◆ Your assignment: Could you please reproduce the entries exactly, leaving out any pictures?

== Segment start ==

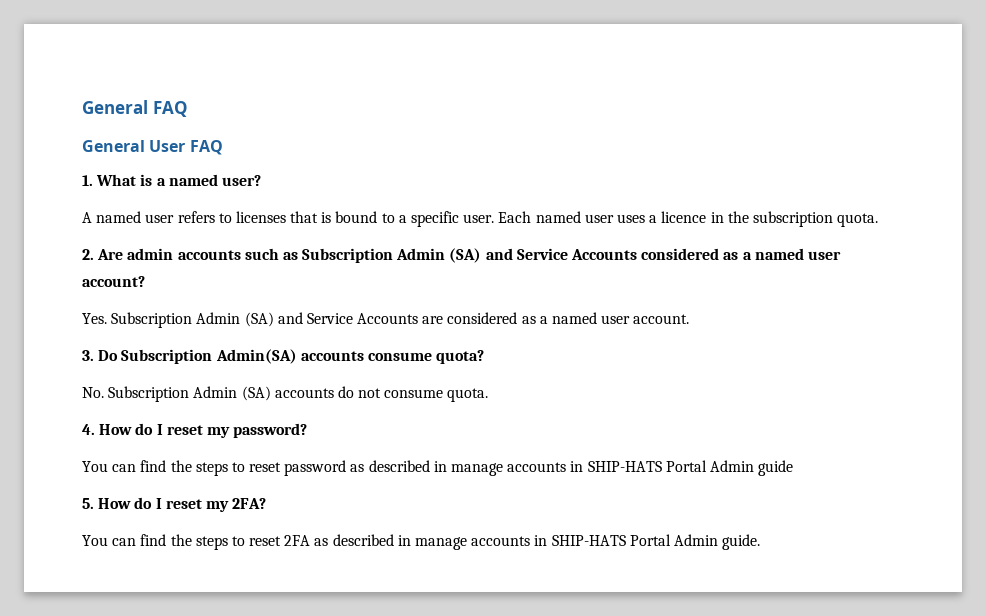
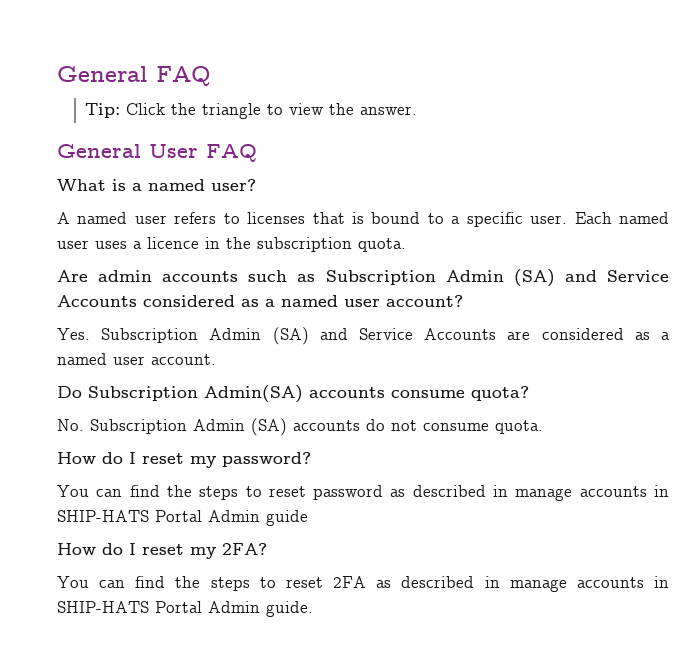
+ Tip: Click the triangle to view the answer.
- 1. What is a named user?
+ What is a named user?
- 2. Are admin accounts such as Subscription Admin (SA) and Service Accounts considered as a named user account?
+ Are admin accounts such as Subscription Admin (SA) and Service Accounts considered as a named user account?
- 3. Do Subscription Admin(SA) accounts consume quota?
+ Do Subscription Admin(SA) accounts consume quota?
- 4. How do I reset my password?
+ How do I reset my password?
- 5. How do I reset my 2FA?
+ How do I reset my 2FA?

== Segment end ==

◆ Answer section:
+ Tip: Click the triangle to view the answer.
- 1. What is a named user?
+ What is a named user?
- 2. Are admin accounts such as Subscription Admin (SA) and Service Accounts considered as a named user account?
+ Are admin accounts such as Subscription Admin (SA) and Service Accounts considered as a named user account?
- 3. Do Subscription Admin(SA) accounts consume quota?
+ Do Subscription Admin(SA) accounts consume quota?
- 4. How do I reset my password?
+ How do I reset my password?
- 5. How do I reset my 2FA?
+ How do I reset my 2FA?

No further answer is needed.